(Exercise aim) Repeat exactly what appears from the opening line of the listing to the line with "tab-delimited TXT file", inclusive.

──────

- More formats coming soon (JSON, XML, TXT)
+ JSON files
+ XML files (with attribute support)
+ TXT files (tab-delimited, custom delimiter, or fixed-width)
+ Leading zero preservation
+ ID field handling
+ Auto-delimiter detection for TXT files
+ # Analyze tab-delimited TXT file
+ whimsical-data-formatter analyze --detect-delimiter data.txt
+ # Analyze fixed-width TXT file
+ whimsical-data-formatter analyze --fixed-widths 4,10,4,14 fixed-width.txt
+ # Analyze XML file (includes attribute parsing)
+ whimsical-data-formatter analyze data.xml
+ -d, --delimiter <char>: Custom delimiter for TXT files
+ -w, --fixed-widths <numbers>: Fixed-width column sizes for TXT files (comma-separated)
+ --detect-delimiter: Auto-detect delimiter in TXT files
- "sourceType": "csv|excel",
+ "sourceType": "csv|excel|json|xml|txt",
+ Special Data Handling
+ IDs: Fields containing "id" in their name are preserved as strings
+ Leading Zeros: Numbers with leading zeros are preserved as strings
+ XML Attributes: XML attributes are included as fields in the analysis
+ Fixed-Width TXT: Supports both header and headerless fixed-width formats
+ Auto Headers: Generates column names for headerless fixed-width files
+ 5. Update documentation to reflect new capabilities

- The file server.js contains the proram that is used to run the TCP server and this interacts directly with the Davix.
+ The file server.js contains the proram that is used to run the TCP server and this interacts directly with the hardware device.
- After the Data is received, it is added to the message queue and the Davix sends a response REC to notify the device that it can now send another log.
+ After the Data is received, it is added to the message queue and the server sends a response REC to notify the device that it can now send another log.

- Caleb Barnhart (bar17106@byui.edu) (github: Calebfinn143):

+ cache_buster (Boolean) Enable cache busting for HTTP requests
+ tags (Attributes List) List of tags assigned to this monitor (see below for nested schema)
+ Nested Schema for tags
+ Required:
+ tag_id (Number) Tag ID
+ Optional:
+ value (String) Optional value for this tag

──────

(Solved problem)
- More formats coming soon (JSON, XML, TXT)
+ JSON files
+ XML files (with attribute support)
+ TXT files (tab-delimited, custom delimiter, or fixed-width)
+ Leading zero preservation
+ ID field handling
+ Auto-delimiter detection for TXT files
+ # Analyze tab-delimited TXT file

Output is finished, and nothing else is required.